From: Sam Edwards <cfsworks@gmail.com>
To: Xiubo Li <xiubli@redhat.com>, Ilya Dryomov <idryomov@gmail.com>
Cc: Viacheslav Dubeyko <Slava.Dubeyko@ibm.com>,
Christian Brauner <brauner@kernel.org>,
Milind Changire <mchangir@redhat.com>,
Jeff Layton <jlayton@kernel.org>,
ceph-devel@vger.kernel.org, linux-kernel@vger.kernel.org,
Sam Edwards <CFSworks@gmail.com>
Subject: [PATCH v2 0/6] ceph: CephFS writeback correctness and performance fixes
Date: Wed, 7 Jan 2026 13:01:33 -0800 [thread overview]
Message-ID: <20260107210139.40554-1-CFSworks@gmail.com> (raw)
Hello list,
This is v2 of my series that addresses interrelated issues in CephFS writeback,
fixing crashes, improving robustness, and correcting performance behavior,
particularly for fscrypted files. [1]
Changes v1->v2:
- Clarify patch #1's commit message to establish that failures on the first
folio are not possible.
- Add another patch to move the "clean up page array on abort" logic to a new
ceph_discard_page_array() function. (Thanks Slava!)
- Change the wording "grossly degraded performance" to instead read
"correspondingly degraded performance." This makes the causal relationship
clearer (that write throughput is limited much more significantly by write
op/s due to the bug) without making any claims (qualitative or otherwise)
about significance. (Thanks Slava!)
- Reset locked_pages = 0 immediately when the page array is discarded,
simplifying patch #5 ("ceph: Assert writeback loop invariants")
- Reword "as evidenced by the previous two patches which fix oopses" to
"as evidenced by two recent patches which fix oopses" and refer to the
patches by subject (being in the same series, I cannot refer to them by hash)
I received several items of feedback on v1 that I have chosen not to adopt --
mostly because I believe they run contrary to kernel norms about strong
contracts, redundancy, not masking bugs, and regressions. (It is possible that
I am mistaken on these norms, and may still include them in a v3 if someone
makes good points in favor of them or consensus overrules me.)
Feedback on v1 not adopted:
- "Patch #1, which fixes a crash in unreachable code, should be reordered after
patch #6 (#5 in v1), which fixes a bug that makes the code unreachable,
in order to simplify crash reproduction in review"
The order of the patchset represents the canonical commit order of the series.
Committing patch #6 before patch #1 would therefore introduce a regression, in
direct violation of longstanding kernel policy.
- "Patch #1 should not swallow errors from move_dirty_folio_in_page_array() if
they happen on the first folio."
It is not possible for move_dirty_folio_in_page_array() to encounter an error
on the first folio, and this is not likely to change in the future.
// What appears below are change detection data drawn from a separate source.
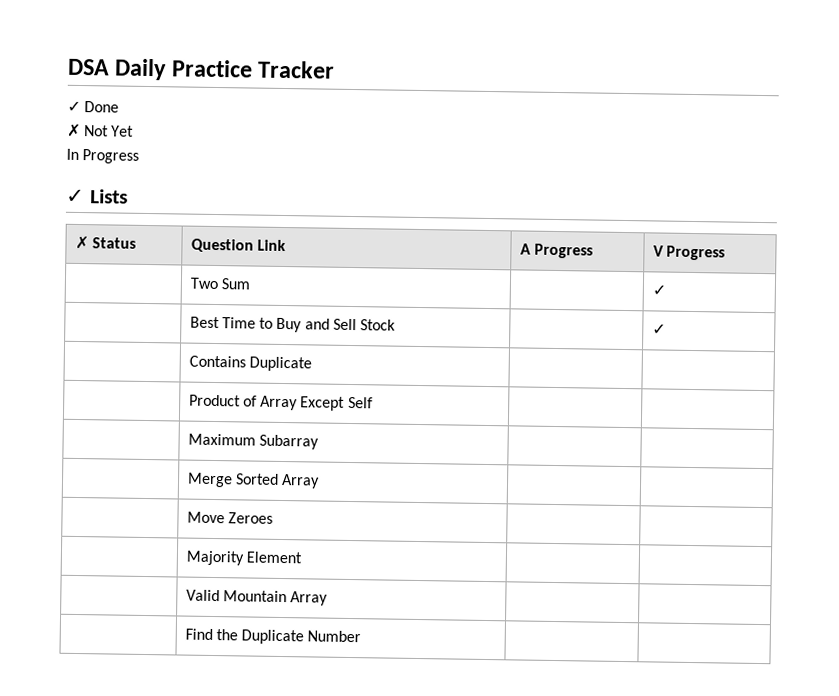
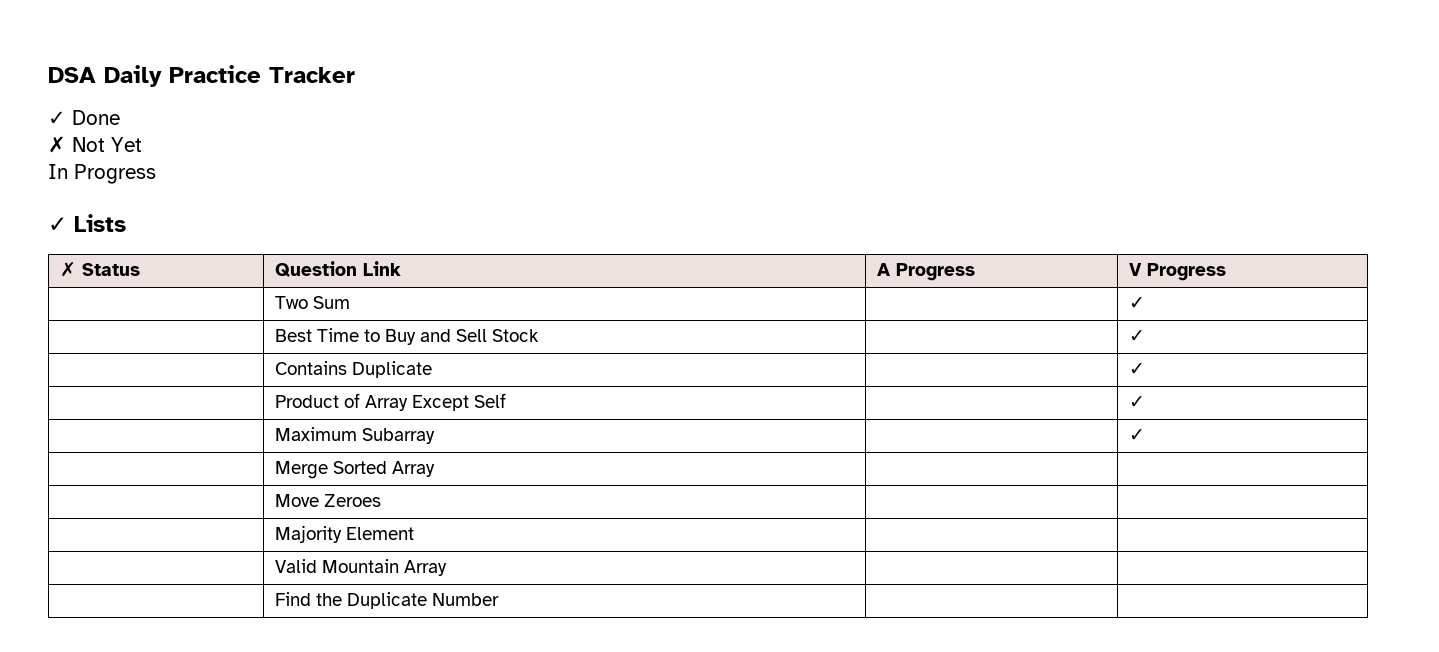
- | Contains Duplicate | |
+ | Contains Duplicate | | ✓
- | Product of Array Except Self | |
+ | Product of Array Except Self | | ✓
- | Maximum Subarray | |
+ | Maximum Subarray | | ✓

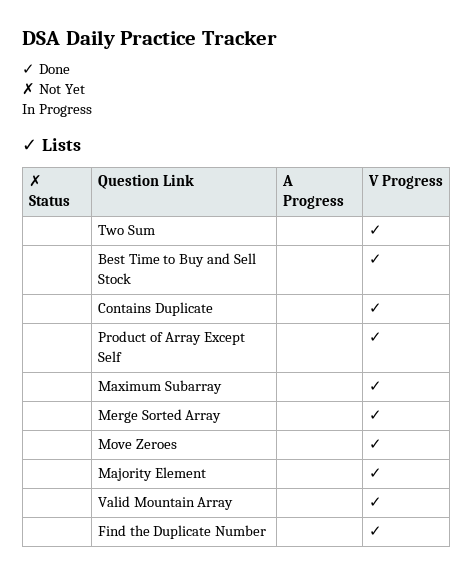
- | Merge Sorted Array | |
+ | Merge Sorted Array | | ✓
- | Move Zeroes | |
+ | Move Zeroes | | ✓
- | Majority Element | |
+ | Majority Element | | ✓
- | Valid Mountain Array | |
+ | Valid Mountain Array | | ✓
- | Find the Duplicate Number | |
+ | Find the Duplicate Number | | ✓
Even if
such an error were to occur, the caller already expects
ceph_process_folio_batch() to "successfully" lock zero pages from time to time.
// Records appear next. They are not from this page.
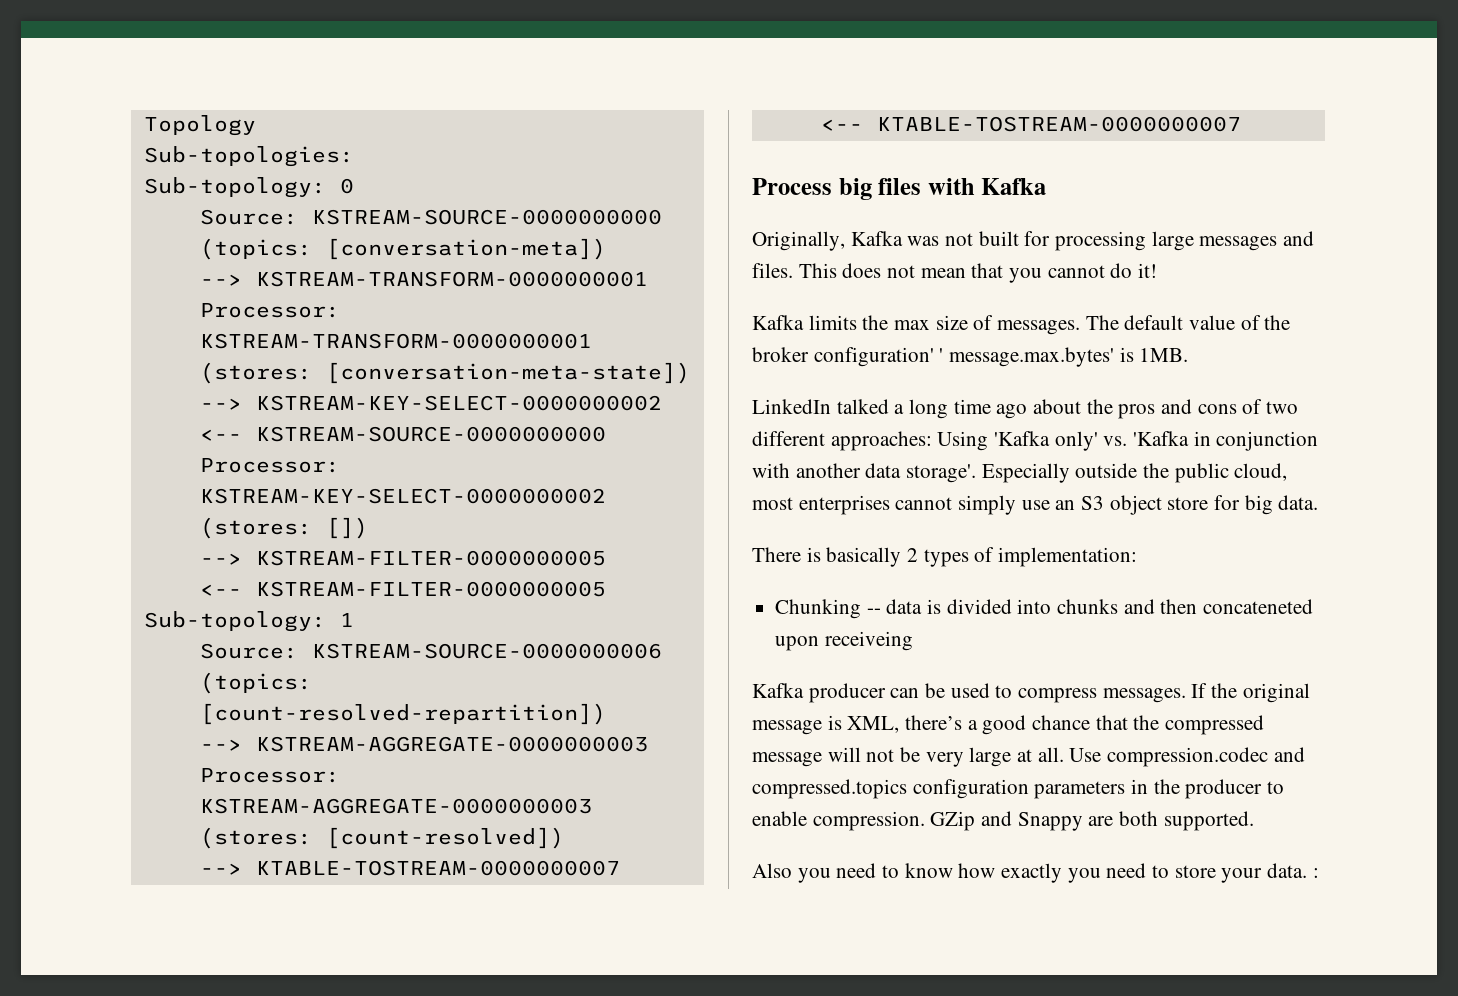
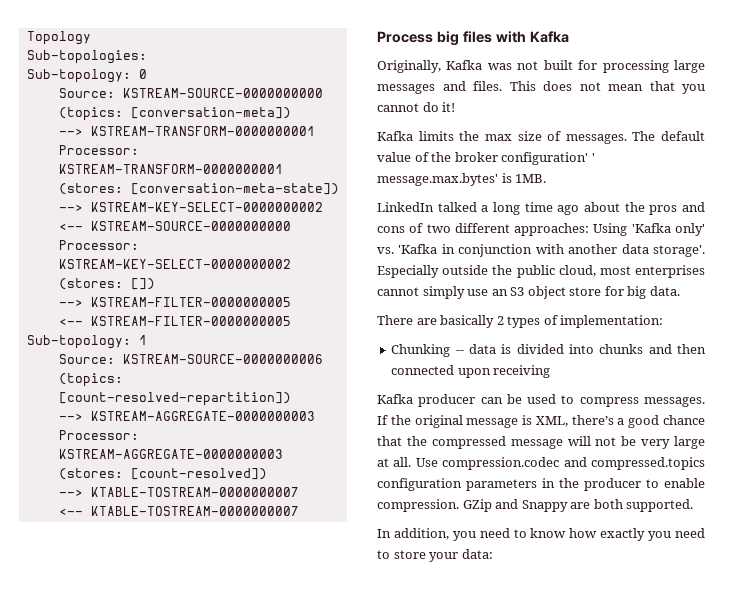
- There is basically 2 types of implementation:
+ There are basically 2 types of implementation:
- Chunking -- data is divided into chunks and then concateneted upon receiveing
+ Chunking -- data is divided into chunks and then connected upon receiving
- Also you need to know how exactly you need to store your data. :
+ In addition, you need to know how exactly you need to store your data:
Swallowing errors in ceph_process_folio_batch() is consistent with its design.
- "Patch #1 should include the call trace and reproduction steps in the commit
message."
The commit message already explains the execution path to the failure, which is
what people really care about (the call trace is just a means to that end).
Inlining makes the call trace completely opaque about why the oops happens.
Reproduction steps are not particularly valuable for posterity, but a curious
party in the future can always refer back to mailing list discussions to find
them.
- "Patch #2 should not exist: it removes the return code from
ceph_process_folio_batch(), which is essential to indicate failures to the
caller."
The caller of ceph_process_folio_batch() only cares about success/failure as a
boolean: the exact error code is discarded. This is redundant with
ceph_wbc.locked_pages, which not only indicates success/failure, but also the
degree of success (how many pages were locked). This makes
ceph_wbc.locked_pages a more appealing single source of truth than the error
code.
Further, the error return mechanism is misleading to future programmers: it
implies that it is acceptable for ceph_process_folio_batch() to abort the
operation (after already selecting some folios for write). The caller cannot
handle this. Removing the return code altogether makes the contract explicit,
which is the central point of the patch.
- "Patch #5 (#4 in v1) should not introduce BUG_ON() in the writeback path."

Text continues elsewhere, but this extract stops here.